DATASET RECORDS:
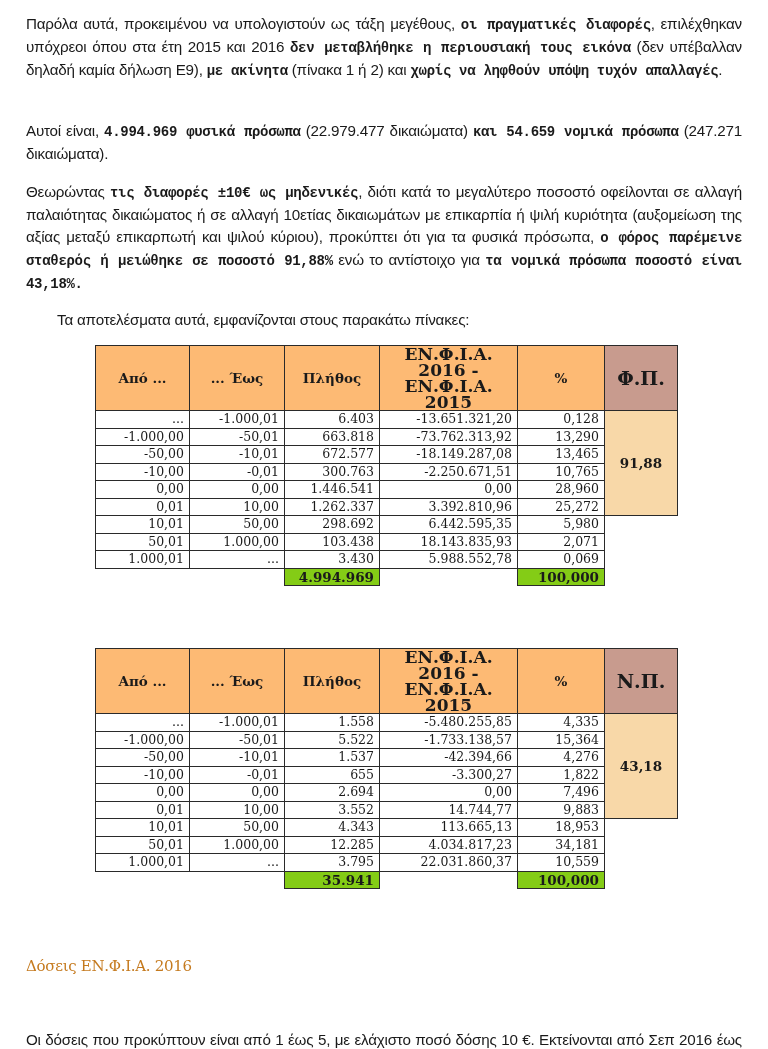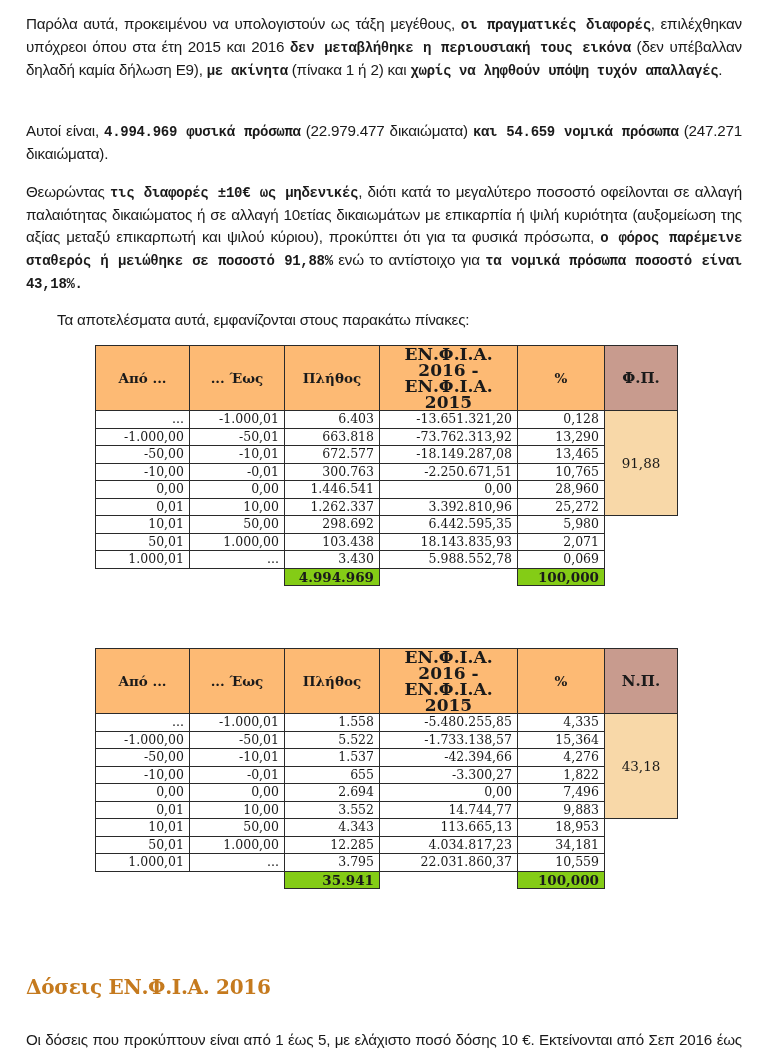--- a/index.html
+++ b/index.html
@@ -15,7 +15,7 @@
   table.data td, table.data th { border: 1px solid #2a2a2a; padding: 0 5px; height: 16.5px; line-height: 16px; }
   table.data th { background: #fdba74; font-weight: bold; font-size: 13.5px; height: 40px; line-height: 17px; text-align: center; }
   table.data th.hd-small { font-size: 17px; line-height: 16px; }
-  table.data th.group { background: #c89b8e; font-size: 15px; }
+  table.data th.group { background: #c89b8e; font-size: 19px; }
   table.data td { text-align: right; background: #fff; }
   table.data td.merged { background: #f8d8a8; text-align: center; font-weight: normal; font-size: 13.5px; }
   table.data td.empty { border: none; border-left: 1px solid #2a2a2a; background: transparent; }

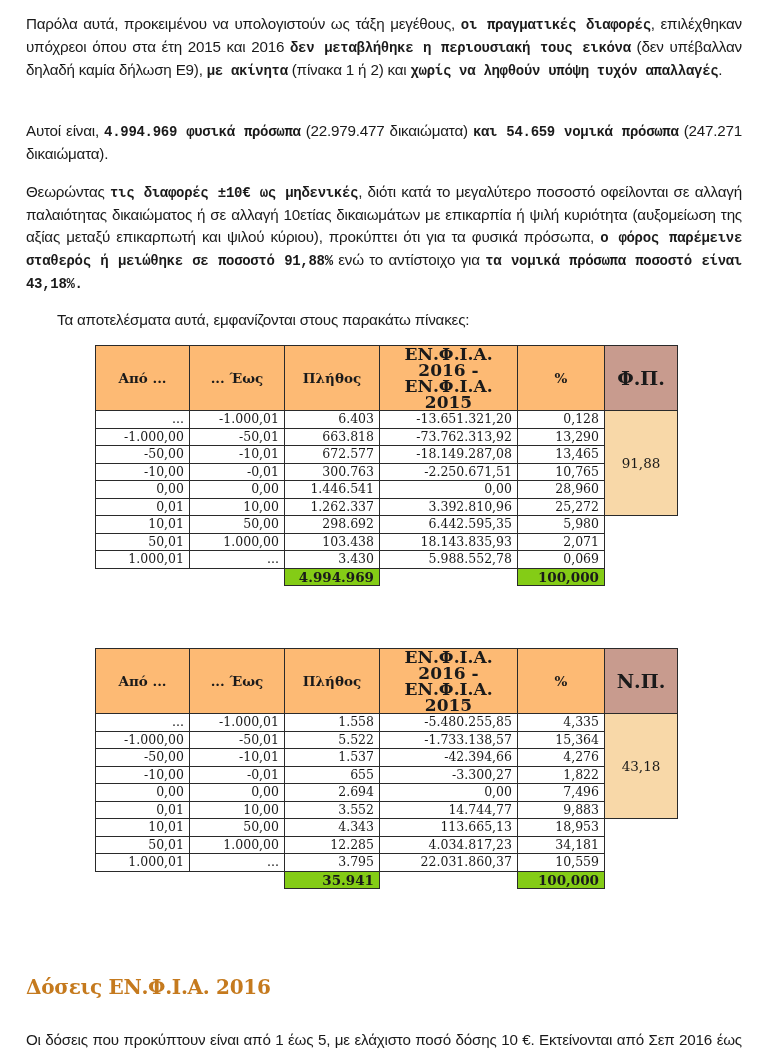--- a/index.html
+++ b/index.html
@@ -17,7 +17,7 @@
   table.data th.hd-small { font-size: 17px; line-height: 16px; }
   table.data th.group { background: #c89b8e; font-size: 19px; }
   table.data td { text-align: right; background: #fff; }
-  table.data td.merged { background: #f8d8a8; text-align: center; font-weight: normal; font-size: 13.5px; }
+  table.data td.merged { background: #f8d8a8; text-align: center; font-weight: bold; font-size: 13.5px; }
   table.data td.empty { border: none; border-left: 1px solid #2a2a2a; background: transparent; }
   table.data td.blank { border: none; background: transparent; }
   table.data td.total { background: #84cc16; font-weight: bold; font-size: 13.5px; }

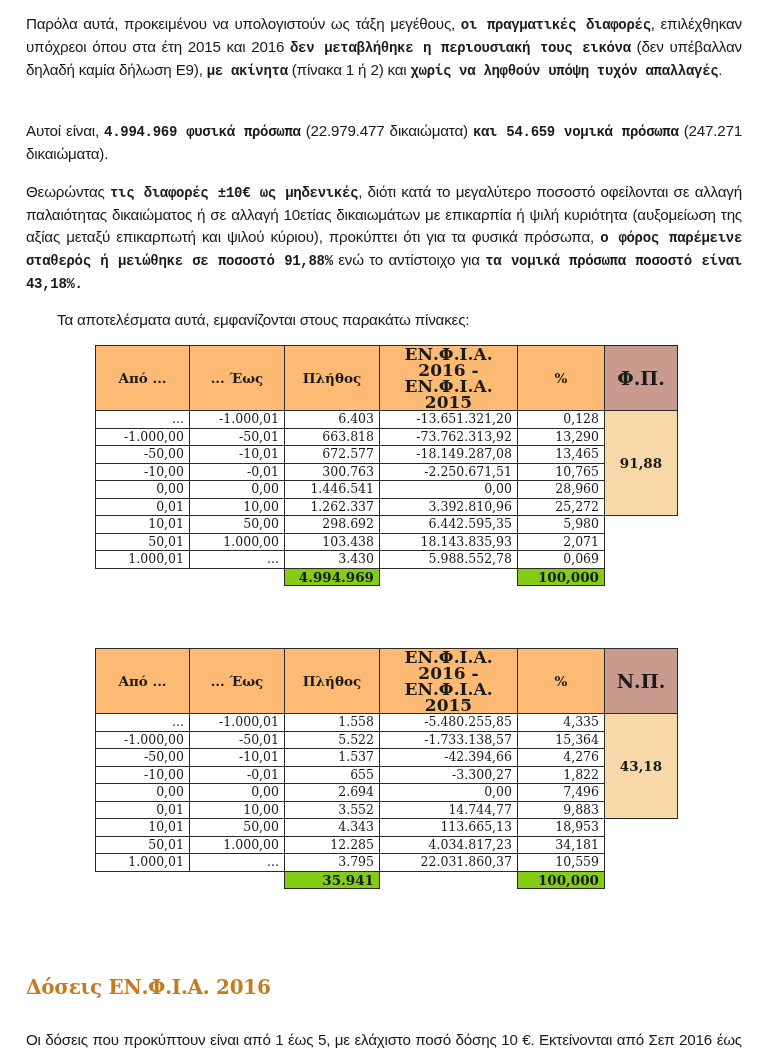--- a/index.html
+++ b/index.html
@@ -9,7 +9,7 @@
           font-size: 15.2px; line-height: 22px; text-align: justify; letter-spacing: -0.2px; }
   .para b { font-family: Liberation Mono, monospace; font-weight: bold; font-size: 14px; letter-spacing: -0.3px; }
   .heading { position: absolute; left: 26px; top: 957px; font-family: "DejaVu Serif", serif;
-             font-weight: bold; font-size: 20px; color: #c57a1e; letter-spacing: -0.3px; margin-top: 18px; }
+             font-weight: normal; font-size: 15px; color: #c57a1e; letter-spacing: -0.3px; }
 
   table.data { position: absolute; left: 95px; border-collapse: collapse; font-family: "DejaVu Serif", serif; font-size: 12.5px; }
   table.data td, table.data th { border: 1px solid #2a2a2a; padding: 0 5px; height: 16.5px; line-height: 16px; }

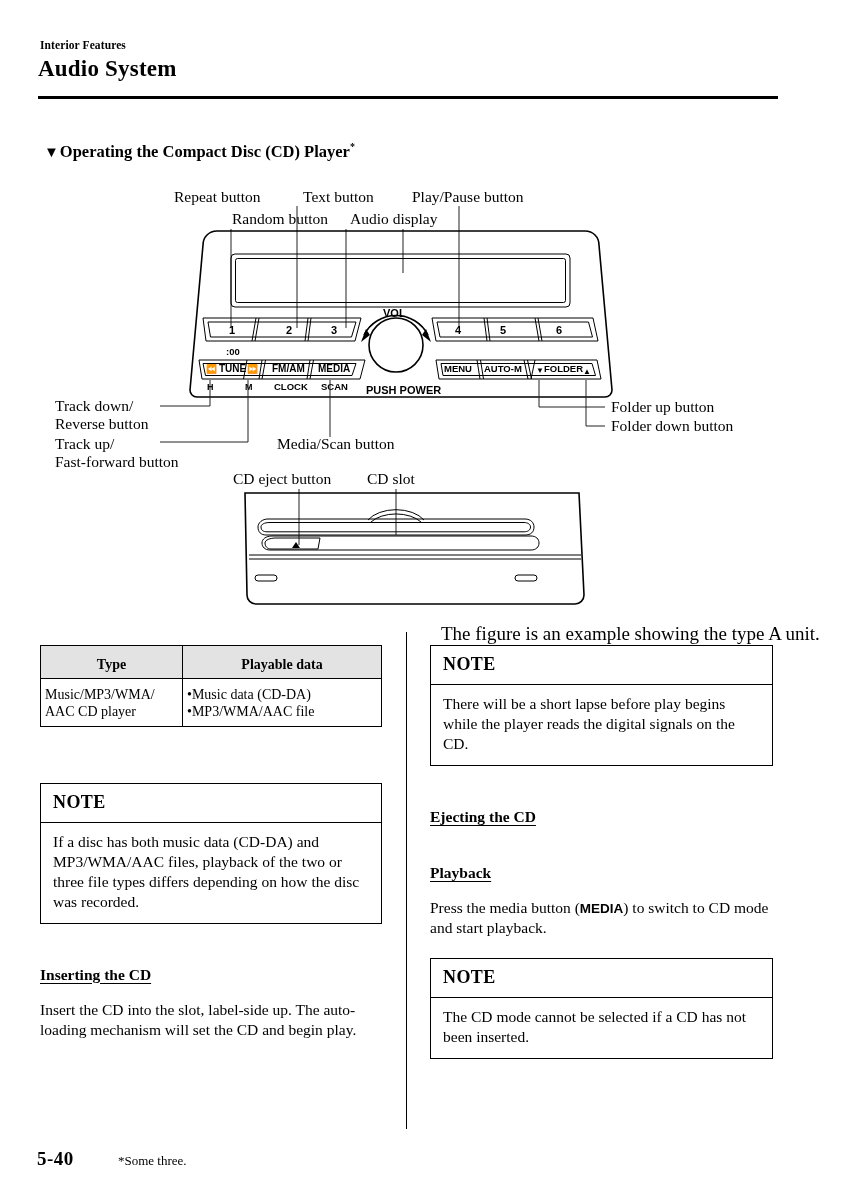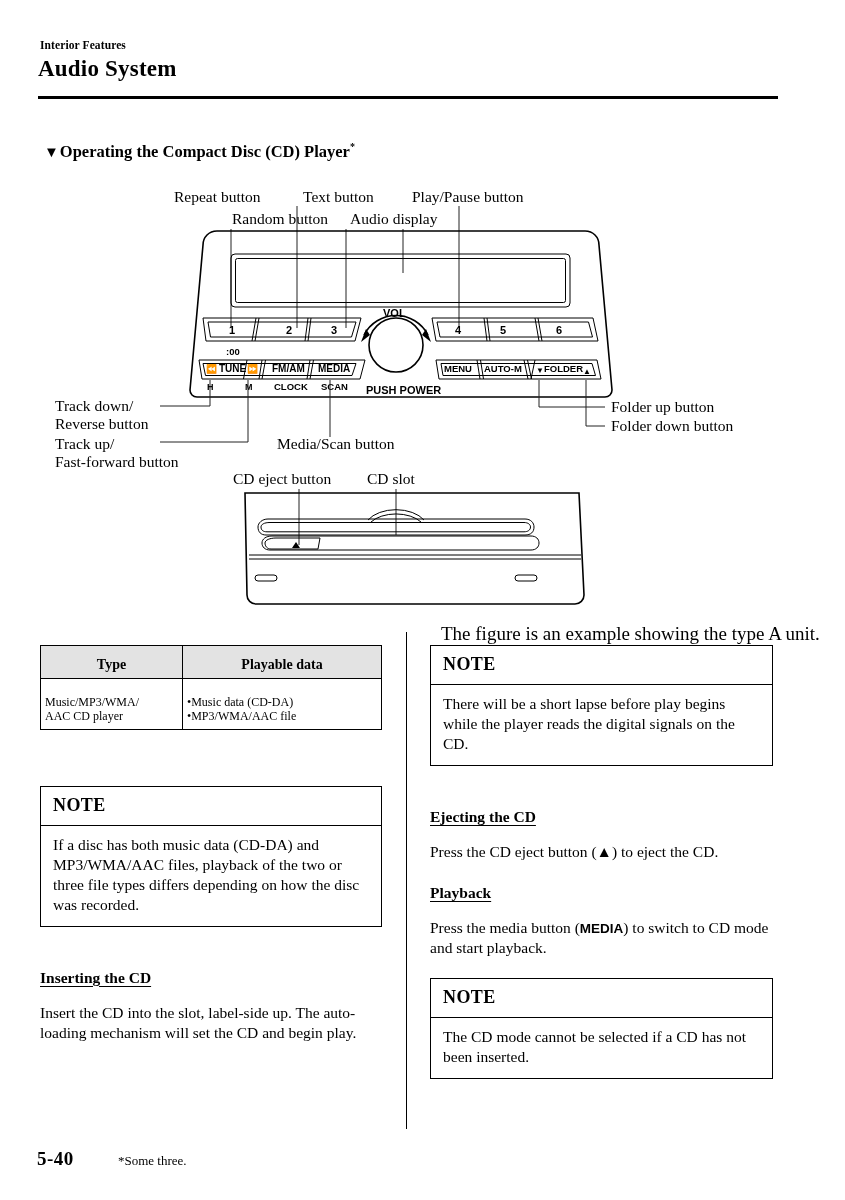--- a/index.html
+++ b/index.html
@@ -60,7 +60,7 @@
     font-weight:bold;font-size:14px;padding:11px 2px 5px;text-align:center;
   }
   table.ptable td{
-    border:1.2px solid #000;font-size:12px;padding:16px 4px 5px;vertical-align:top;
+    border:1.2px solid #000;font-size:14px;padding:8px 4px 5px;vertical-align:top;
     line-height:1.2;
   }
   table.ptable th.c1,table.ptable td.c1{width:137px;}

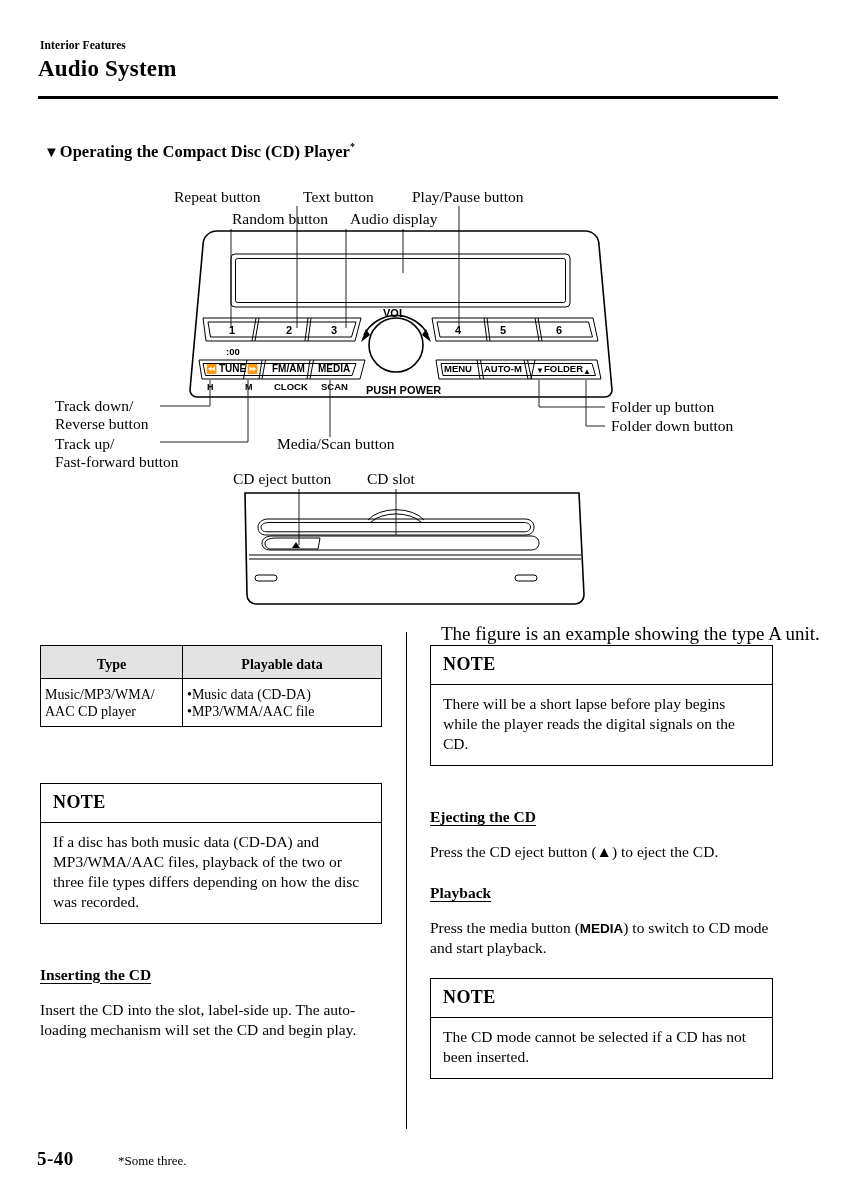--- a/index.html
+++ b/index.html
@@ -300,7 +300,6 @@
 
     <h4 class="sub">Ejecting the CD</h4>
     <div class="sp-16"></div>
-    <p class="body"><span>Press the CD eject button (</span><span>▲</span><span>) to eject the CD.</span></p>
 
     <div class="sp-22"></div>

TASK BRIEF: Pictures stay out. Transcribe the lines from the start of the entries above through the line with "absolute; left: 26px;", exactly.

EXERCISE SOLUTION:
--- a/index.html
+++ b/index.html
@@ -15,7 +15,7 @@
   table.data td, table.data th { border: 1px solid #2a2a2a; padding: 0 5px; height: 16.5px; line-height: 16px; }
   table.data th { background: #fdba74; font-weight: bold; font-size: 13.5px; height: 40px; line-height: 17px; text-align: center; }
   table.data th.hd-small { font-size: 17px; line-height: 16px; }
-  table.data th.group { background: #c89b8e; font-size: 15px; }
+  table.data th.group { background: #c89b8e; font-size: 19px; }
   table.data td { text-align: right; background: #fff; }
   table.data td.merged { background: #f8d8a8; text-align: center; font-weight: normal; font-size: 13.5px; }
   table.data td.empty { border: none; border-left: 1px solid #2a2a2a; background: transparent; }

--- a/index.html
+++ b/index.html
@@ -17,7 +17,7 @@
   table.data th.hd-small { font-size: 17px; line-height: 16px; }
   table.data th.group { background: #c89b8e; font-size: 19px; }
   table.data td { text-align: right; background: #fff; }
-  table.data td.merged { background: #f8d8a8; text-align: center; font-weight: normal; font-size: 13.5px; }
+  table.data td.merged { background: #f8d8a8; text-align: center; font-weight: bold; font-size: 13.5px; }
   table.data td.empty { border: none; border-left: 1px solid #2a2a2a; background: transparent; }
   table.data td.blank { border: none; background: transparent; }
   table.data td.total { background: #84cc16; font-weight: bold; font-size: 13.5px; }

--- a/index.html
+++ b/index.html
@@ -9,7 +9,7 @@
           font-size: 15.2px; line-height: 22px; text-align: justify; letter-spacing: -0.2px; }
   .para b { font-family: Liberation Mono, monospace; font-weight: bold; font-size: 14px; letter-spacing: -0.3px; }
   .heading { position: absolute; left: 26px; top: 957px; font-family: "DejaVu Serif", serif;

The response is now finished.